#### TASK INSTRUCTIONS
What is needed is a faithful transcription of all the data below, pictures excluded.

#### EXTRACTED INFORMATION
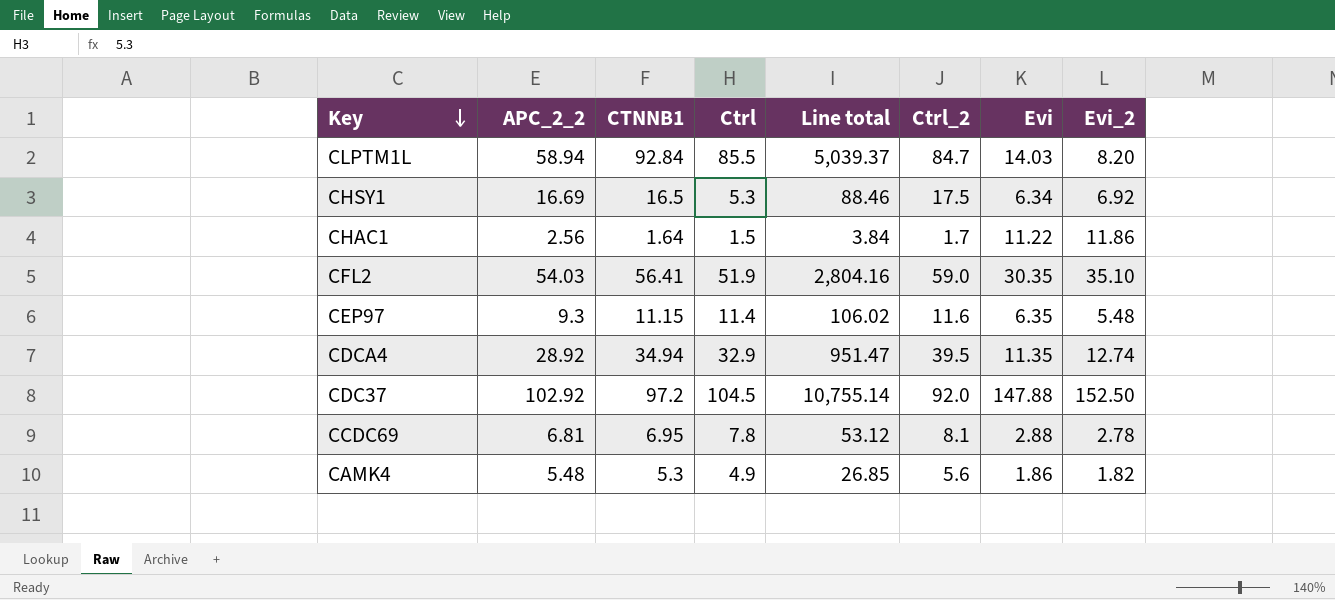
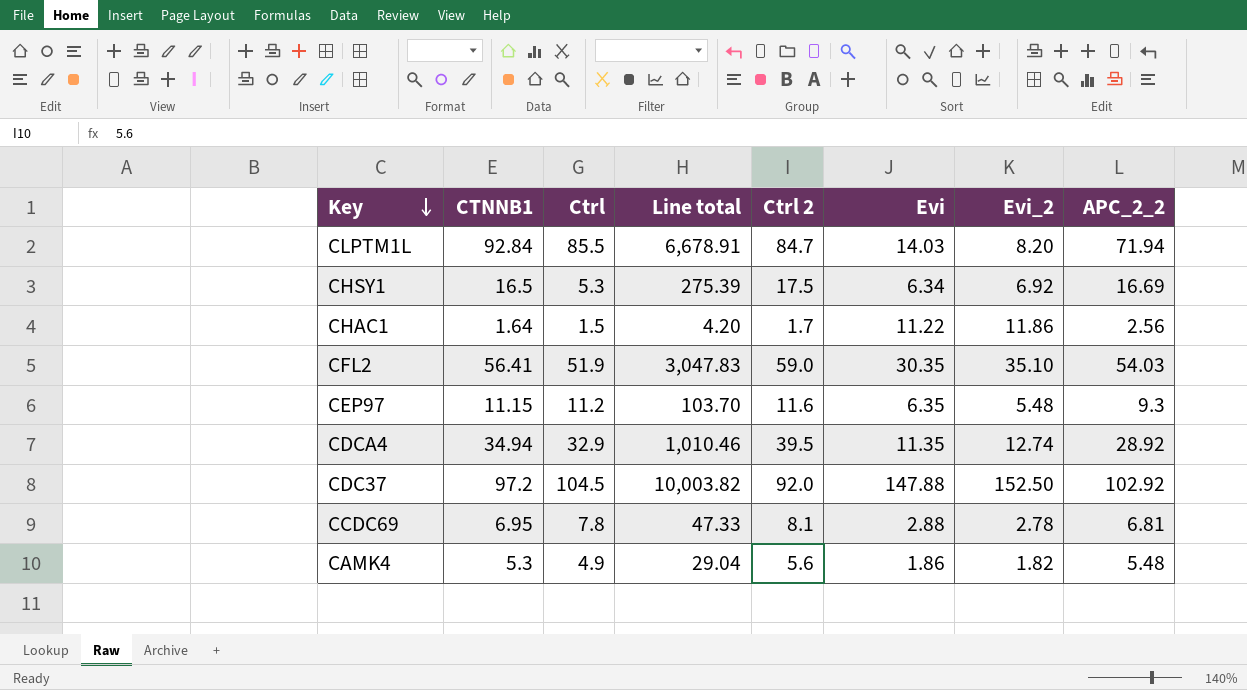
column Line total | formula: [APC_2_2] * [Ctrl] -> [CTNNB1] * [APC_2_2]
column name: Ctrl_2 -> Ctrl 2
column APC_2_2 | position: 2 -> 8
CLPTM1L | APC_2_2: 58.94 -> 71.94
CEP97 | Ctrl: 11.4 -> 11.2

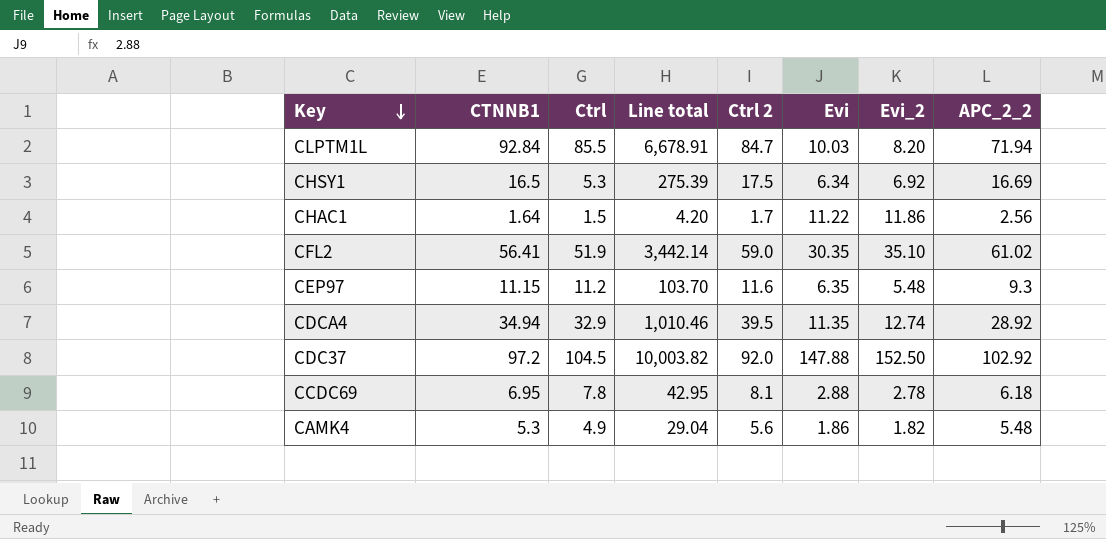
CLPTM1L | Evi: 14.03 -> 10.03
CFL2 | Line total: 3,047.83 -> 3,442.14
CFL2 | APC_2_2: 54.03 -> 61.02
CCDC69 | Line total: 47.33 -> 42.95
CCDC69 | APC_2_2: 6.81 -> 6.18

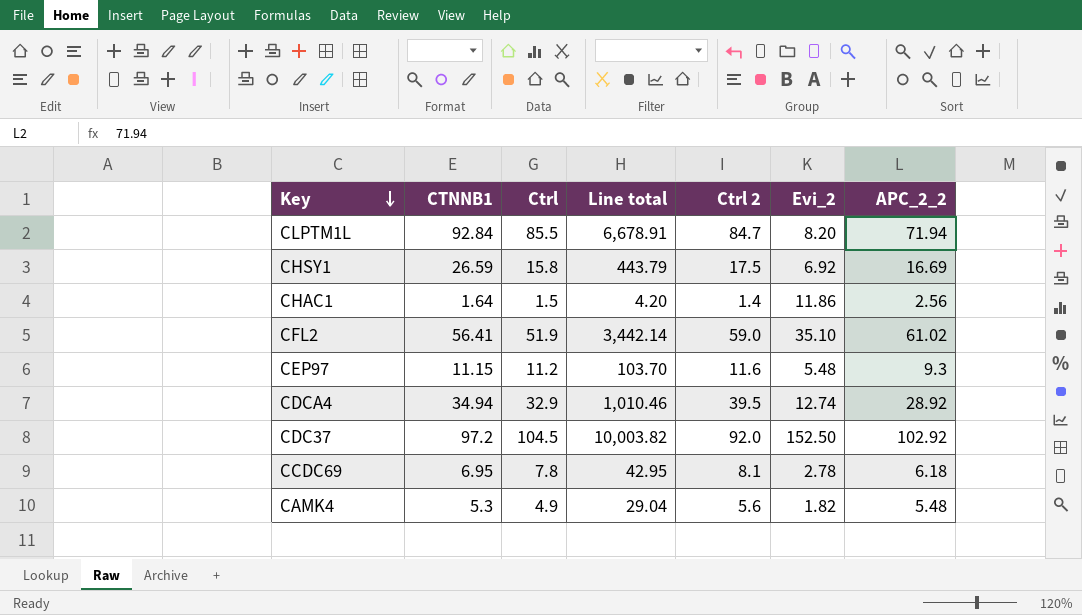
column Evi | position: 6 -> none
CHSY1 | CTNNB1: 16.5 -> 26.59
CHSY1 | Ctrl: 5.3 -> 15.8
CHSY1 | Line total: 275.39 -> 443.79
CHAC1 | Ctrl 2: 1.7 -> 1.4

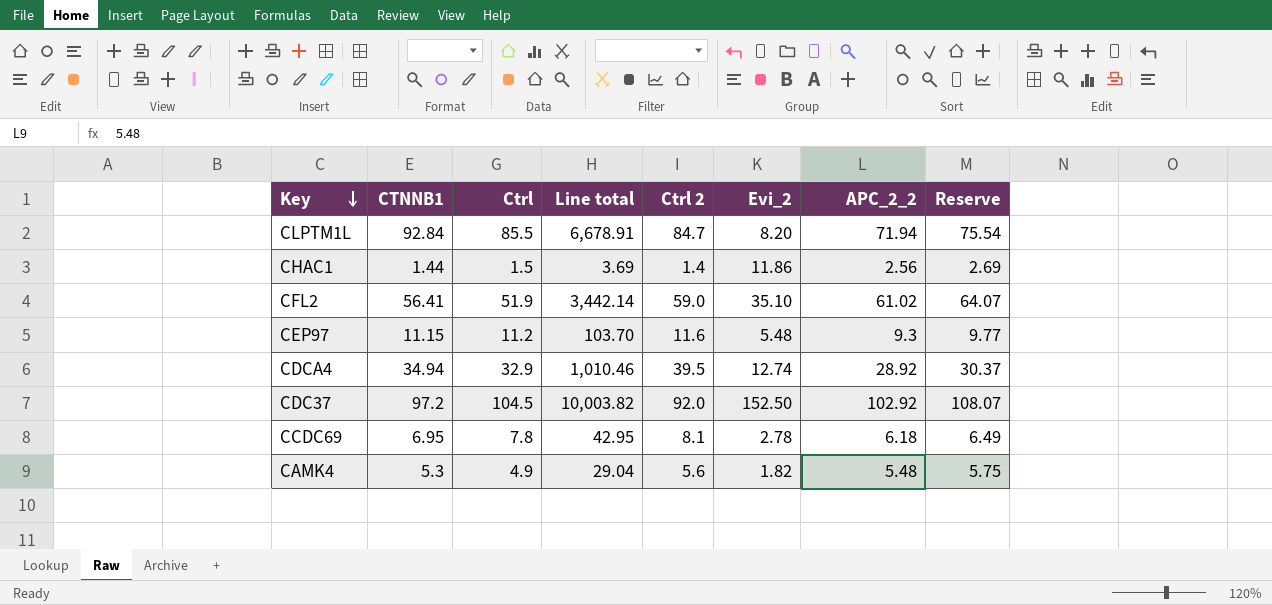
column Reserve | formula: none -> [APC_2_2] * 1.05
row CHSY1: 26.59 | 15.8 | 443.79 | 17.5 | 6.92 | 16.69 -> none
CHAC1 | CTNNB1: 1.64 -> 1.44
CHAC1 | Line total: 4.20 -> 3.69

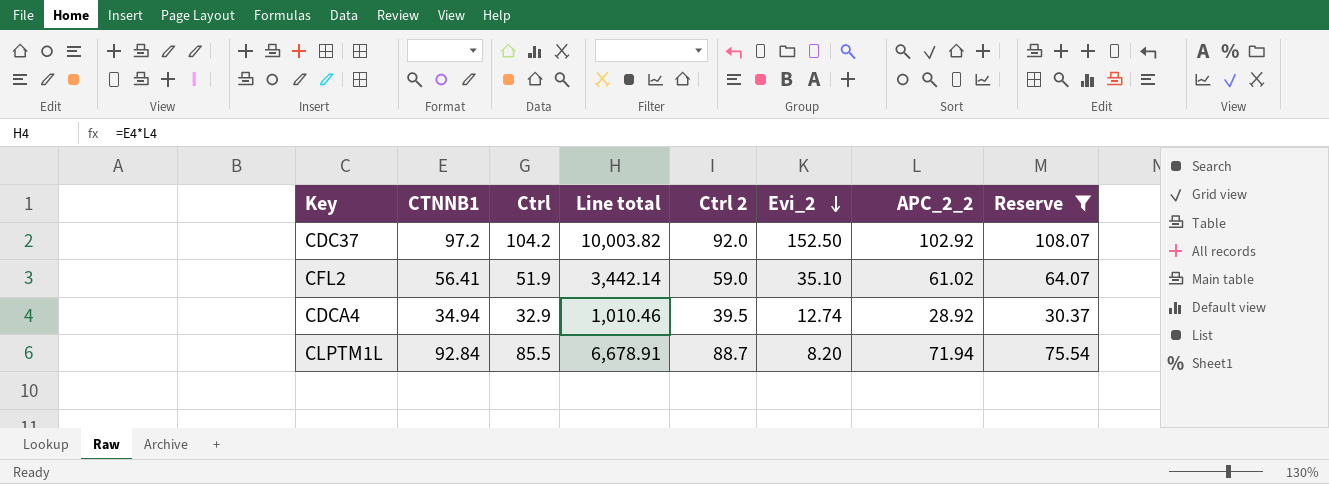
filter: none -> Reserve >= 30.37
row order: Key descending -> Evi_2 descending
CDC37 | Ctrl: 104.5 -> 104.2
CLPTM1L | Ctrl 2: 84.7 -> 88.7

#### ANSWER SPACE
column Line total | formula: [APC_2_2] * [Ctrl] -> [CTNNB1] * [APC_2_2]
column name: Ctrl_2 -> Ctrl 2
column APC_2_2 | position: 2 -> 8
CLPTM1L | APC_2_2: 58.94 -> 71.94
CEP97 | Ctrl: 11.4 -> 11.2

CLPTM1L | Evi: 14.03 -> 10.03
CFL2 | Line total: 3,047.83 -> 3,442.14
CFL2 | APC_2_2: 54.03 -> 61.02
CCDC69 | Line total: 47.33 -> 42.95
CCDC69 | APC_2_2: 6.81 -> 6.18

column Evi | position: 6 -> none
CHSY1 | CTNNB1: 16.5 -> 26.59
CHSY1 | Ctrl: 5.3 -> 15.8
CHSY1 | Line total: 275.39 -> 443.79
CHAC1 | Ctrl 2: 1.7 -> 1.4

column Reserve | formula: none -> [APC_2_2] * 1.05
row CHSY1: 26.59 | 15.8 | 443.79 | 17.5 | 6.92 | 16.69 -> none
CHAC1 | CTNNB1: 1.64 -> 1.44
CHAC1 | Line total: 4.20 -> 3.69

filter: none -> Reserve >= 30.37
row order: Key descending -> Evi_2 descending
CDC37 | Ctrl: 104.5 -> 104.2
CLPTM1L | Ctrl 2: 84.7 -> 88.7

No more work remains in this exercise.